Directions for this task - Reproduce the top of the data verbatim, through and including the line that contains "- Preprocessing steps".

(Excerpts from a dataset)
== == ==

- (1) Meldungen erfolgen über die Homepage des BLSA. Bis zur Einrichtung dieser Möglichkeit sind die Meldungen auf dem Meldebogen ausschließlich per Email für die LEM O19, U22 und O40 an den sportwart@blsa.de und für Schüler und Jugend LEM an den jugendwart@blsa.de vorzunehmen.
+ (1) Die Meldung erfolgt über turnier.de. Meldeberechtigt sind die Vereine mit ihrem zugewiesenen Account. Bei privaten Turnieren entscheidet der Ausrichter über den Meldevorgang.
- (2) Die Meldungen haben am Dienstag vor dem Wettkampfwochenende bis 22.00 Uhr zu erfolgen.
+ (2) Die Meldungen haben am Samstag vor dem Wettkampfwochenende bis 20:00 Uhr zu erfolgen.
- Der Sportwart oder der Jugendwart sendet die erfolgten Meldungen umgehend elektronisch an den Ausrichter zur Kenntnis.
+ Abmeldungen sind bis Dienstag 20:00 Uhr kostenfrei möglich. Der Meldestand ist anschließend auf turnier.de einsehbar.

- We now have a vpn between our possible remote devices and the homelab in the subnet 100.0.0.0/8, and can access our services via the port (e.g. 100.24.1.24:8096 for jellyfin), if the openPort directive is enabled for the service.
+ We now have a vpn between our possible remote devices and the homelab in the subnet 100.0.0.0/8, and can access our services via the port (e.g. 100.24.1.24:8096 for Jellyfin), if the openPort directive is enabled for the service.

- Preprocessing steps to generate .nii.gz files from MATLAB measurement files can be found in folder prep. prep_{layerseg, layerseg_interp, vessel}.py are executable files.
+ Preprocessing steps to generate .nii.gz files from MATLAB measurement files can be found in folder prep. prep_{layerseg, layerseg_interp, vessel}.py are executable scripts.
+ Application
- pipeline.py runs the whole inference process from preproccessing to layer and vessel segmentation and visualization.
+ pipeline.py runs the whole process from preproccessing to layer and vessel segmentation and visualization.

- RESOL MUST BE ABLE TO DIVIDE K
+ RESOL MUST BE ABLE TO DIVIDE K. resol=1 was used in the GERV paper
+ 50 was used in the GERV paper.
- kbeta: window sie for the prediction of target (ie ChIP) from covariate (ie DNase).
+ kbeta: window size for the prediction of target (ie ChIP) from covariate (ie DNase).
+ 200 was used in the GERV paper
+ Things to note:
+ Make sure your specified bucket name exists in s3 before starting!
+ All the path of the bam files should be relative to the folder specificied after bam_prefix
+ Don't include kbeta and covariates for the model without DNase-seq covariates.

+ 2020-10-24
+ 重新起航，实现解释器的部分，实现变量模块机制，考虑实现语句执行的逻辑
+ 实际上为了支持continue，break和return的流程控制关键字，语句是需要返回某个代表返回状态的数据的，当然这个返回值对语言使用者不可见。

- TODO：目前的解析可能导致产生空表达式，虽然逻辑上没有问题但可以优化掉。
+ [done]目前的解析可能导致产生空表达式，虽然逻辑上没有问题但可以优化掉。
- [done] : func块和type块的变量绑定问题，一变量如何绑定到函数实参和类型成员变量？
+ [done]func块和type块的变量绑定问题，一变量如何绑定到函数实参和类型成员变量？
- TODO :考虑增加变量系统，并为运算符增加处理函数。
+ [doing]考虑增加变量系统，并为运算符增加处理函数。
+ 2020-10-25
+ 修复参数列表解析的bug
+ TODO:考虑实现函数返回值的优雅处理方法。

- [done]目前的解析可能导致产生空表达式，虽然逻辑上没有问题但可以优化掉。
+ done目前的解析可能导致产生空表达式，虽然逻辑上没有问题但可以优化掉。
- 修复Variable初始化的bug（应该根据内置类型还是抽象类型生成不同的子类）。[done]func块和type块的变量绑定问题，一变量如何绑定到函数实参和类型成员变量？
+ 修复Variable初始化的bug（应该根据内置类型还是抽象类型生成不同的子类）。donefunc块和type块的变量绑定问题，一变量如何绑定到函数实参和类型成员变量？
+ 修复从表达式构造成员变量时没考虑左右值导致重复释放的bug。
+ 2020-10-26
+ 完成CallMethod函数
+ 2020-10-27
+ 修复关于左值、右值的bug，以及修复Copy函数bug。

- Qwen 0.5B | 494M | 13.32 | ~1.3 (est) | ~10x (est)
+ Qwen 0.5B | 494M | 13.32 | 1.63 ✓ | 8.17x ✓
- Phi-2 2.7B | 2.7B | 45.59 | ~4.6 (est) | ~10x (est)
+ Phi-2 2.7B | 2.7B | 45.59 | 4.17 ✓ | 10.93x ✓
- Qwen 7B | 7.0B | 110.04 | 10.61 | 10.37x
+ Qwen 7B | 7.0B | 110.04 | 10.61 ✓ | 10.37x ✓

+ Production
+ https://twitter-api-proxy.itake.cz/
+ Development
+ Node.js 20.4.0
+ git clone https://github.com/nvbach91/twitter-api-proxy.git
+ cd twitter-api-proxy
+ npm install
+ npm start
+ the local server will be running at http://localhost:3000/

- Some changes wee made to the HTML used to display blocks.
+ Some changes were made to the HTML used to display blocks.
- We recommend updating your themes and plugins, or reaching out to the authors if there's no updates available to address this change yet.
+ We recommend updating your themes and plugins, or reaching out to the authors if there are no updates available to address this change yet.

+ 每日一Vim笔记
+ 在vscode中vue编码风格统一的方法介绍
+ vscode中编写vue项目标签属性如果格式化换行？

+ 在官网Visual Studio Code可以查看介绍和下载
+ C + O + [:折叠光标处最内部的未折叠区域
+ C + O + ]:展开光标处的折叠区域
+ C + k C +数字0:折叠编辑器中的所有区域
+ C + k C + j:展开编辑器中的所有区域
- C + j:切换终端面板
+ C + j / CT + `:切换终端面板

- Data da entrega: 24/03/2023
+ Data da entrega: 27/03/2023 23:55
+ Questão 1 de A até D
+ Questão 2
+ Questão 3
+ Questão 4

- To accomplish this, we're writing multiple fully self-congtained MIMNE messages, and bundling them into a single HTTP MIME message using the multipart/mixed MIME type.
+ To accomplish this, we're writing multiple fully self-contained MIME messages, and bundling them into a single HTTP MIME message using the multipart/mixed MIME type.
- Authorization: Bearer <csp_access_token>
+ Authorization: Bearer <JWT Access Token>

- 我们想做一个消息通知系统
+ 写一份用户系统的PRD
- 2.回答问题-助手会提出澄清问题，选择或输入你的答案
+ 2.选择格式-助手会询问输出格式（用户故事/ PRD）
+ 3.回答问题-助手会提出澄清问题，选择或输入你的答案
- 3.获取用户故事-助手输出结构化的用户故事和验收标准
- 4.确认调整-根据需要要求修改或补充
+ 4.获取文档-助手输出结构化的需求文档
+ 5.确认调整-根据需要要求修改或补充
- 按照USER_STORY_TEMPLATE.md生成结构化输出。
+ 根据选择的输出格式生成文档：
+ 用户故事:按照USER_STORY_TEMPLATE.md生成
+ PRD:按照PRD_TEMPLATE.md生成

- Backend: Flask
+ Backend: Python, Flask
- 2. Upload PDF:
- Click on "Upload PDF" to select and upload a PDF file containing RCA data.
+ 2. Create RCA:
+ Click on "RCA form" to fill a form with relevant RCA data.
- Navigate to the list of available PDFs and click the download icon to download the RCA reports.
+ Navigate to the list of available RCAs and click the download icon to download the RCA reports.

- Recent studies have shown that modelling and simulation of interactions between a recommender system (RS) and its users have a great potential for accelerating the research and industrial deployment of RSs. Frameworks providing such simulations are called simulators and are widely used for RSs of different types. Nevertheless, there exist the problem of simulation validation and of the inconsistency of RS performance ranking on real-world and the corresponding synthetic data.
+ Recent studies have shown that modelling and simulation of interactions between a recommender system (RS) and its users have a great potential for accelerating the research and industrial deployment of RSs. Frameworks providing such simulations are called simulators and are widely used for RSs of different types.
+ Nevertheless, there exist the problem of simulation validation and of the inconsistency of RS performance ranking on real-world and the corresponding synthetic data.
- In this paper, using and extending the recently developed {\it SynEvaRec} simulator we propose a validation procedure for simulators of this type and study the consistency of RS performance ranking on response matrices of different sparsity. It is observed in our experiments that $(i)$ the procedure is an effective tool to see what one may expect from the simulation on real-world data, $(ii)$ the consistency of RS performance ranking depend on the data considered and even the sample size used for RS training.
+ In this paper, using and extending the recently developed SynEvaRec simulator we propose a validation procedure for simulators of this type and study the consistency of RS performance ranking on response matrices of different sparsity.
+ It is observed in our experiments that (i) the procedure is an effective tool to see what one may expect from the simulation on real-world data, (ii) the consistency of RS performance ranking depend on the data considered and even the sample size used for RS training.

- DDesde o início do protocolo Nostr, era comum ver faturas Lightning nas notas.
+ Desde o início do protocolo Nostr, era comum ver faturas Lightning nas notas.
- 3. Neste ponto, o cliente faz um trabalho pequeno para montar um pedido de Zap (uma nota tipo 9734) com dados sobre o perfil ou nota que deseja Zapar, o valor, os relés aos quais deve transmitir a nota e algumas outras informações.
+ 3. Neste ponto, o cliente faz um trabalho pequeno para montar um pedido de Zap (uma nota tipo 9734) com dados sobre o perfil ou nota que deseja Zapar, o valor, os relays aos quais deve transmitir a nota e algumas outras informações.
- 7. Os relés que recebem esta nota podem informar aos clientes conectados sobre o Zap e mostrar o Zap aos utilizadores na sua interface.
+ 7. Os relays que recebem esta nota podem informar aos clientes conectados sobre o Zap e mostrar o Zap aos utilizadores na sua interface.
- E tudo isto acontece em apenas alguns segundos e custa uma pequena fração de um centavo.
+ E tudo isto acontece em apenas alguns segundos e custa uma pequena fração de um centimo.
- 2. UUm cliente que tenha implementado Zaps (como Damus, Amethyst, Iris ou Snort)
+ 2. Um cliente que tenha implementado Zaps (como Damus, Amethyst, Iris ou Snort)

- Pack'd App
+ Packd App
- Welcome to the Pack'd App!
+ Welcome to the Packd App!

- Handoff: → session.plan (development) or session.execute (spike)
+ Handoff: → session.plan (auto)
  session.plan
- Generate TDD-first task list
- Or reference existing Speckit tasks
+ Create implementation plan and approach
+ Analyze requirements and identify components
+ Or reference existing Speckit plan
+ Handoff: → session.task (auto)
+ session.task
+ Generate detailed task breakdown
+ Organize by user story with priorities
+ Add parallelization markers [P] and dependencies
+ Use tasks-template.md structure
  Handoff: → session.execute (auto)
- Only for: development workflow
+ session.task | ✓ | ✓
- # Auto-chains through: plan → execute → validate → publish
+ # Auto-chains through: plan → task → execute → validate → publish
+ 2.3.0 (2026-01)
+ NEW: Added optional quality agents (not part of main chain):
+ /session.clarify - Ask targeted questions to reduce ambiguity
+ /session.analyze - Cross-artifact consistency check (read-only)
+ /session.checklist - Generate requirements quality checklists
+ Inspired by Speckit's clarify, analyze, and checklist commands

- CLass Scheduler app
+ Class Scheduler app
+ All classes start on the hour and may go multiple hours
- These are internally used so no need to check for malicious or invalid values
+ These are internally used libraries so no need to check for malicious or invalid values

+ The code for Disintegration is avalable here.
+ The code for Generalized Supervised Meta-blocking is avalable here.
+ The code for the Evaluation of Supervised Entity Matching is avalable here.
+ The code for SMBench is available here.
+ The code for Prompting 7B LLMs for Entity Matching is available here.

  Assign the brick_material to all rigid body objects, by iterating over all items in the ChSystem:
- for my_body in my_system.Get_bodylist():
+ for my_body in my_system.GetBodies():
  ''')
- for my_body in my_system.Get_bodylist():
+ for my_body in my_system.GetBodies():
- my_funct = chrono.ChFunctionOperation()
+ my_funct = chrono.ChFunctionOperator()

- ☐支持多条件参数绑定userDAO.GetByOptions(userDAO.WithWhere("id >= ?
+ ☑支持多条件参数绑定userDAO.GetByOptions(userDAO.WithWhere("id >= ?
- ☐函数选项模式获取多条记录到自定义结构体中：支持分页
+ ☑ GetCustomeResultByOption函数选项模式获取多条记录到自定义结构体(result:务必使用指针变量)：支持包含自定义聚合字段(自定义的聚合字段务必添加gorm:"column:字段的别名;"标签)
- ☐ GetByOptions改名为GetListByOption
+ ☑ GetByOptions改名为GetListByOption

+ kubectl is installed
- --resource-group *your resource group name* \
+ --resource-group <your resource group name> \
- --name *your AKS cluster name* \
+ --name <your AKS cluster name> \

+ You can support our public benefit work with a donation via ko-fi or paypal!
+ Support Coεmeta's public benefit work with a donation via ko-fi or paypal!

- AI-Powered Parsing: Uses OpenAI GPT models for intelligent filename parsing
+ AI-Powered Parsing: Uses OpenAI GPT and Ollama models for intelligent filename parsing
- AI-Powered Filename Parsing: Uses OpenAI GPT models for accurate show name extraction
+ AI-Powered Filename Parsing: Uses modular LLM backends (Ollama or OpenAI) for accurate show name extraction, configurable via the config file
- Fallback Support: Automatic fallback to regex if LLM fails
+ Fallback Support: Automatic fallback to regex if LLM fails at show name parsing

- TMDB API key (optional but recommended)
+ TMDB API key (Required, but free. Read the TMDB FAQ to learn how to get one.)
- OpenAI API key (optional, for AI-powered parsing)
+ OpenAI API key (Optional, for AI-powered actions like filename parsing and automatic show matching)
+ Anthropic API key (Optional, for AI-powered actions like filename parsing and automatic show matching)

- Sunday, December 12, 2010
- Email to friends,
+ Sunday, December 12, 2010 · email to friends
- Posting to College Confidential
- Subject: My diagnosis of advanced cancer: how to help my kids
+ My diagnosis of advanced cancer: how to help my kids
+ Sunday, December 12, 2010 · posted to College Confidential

== == ==

Finished task -
- (1) Meldungen erfolgen über die Homepage des BLSA. Bis zur Einrichtung dieser Möglichkeit sind die Meldungen auf dem Meldebogen ausschließlich per Email für die LEM O19, U22 und O40 an den sportwart@blsa.de und für Schüler und Jugend LEM an den jugendwart@blsa.de vorzunehmen.
+ (1) Die Meldung erfolgt über turnier.de. Meldeberechtigt sind die Vereine mit ihrem zugewiesenen Account. Bei privaten Turnieren entscheidet der Ausrichter über den Meldevorgang.
- (2) Die Meldungen haben am Dienstag vor dem Wettkampfwochenende bis 22.00 Uhr zu erfolgen.
+ (2) Die Meldungen haben am Samstag vor dem Wettkampfwochenende bis 20:00 Uhr zu erfolgen.
- Der Sportwart oder der Jugendwart sendet die erfolgten Meldungen umgehend elektronisch an den Ausrichter zur Kenntnis.
+ Abmeldungen sind bis Dienstag 20:00 Uhr kostenfrei möglich. Der Meldestand ist anschließend auf turnier.de einsehbar.

- We now have a vpn between our possible remote devices and the homelab in the subnet 100.0.0.0/8, and can access our services via the port (e.g. 100.24.1.24:8096 for jellyfin), if the openPort directive is enabled for the service.
+ We now have a vpn between our possible remote devices and the homelab in the subnet 100.0.0.0/8, and can access our services via the port (e.g. 100.24.1.24:8096 for Jellyfin), if the openPort directive is enabled for the service.

- Preprocessing steps to generate .nii.gz files from MATLAB measurement files can be found in folder prep. prep_{layerseg, layerseg_interp, vessel}.py are executable files.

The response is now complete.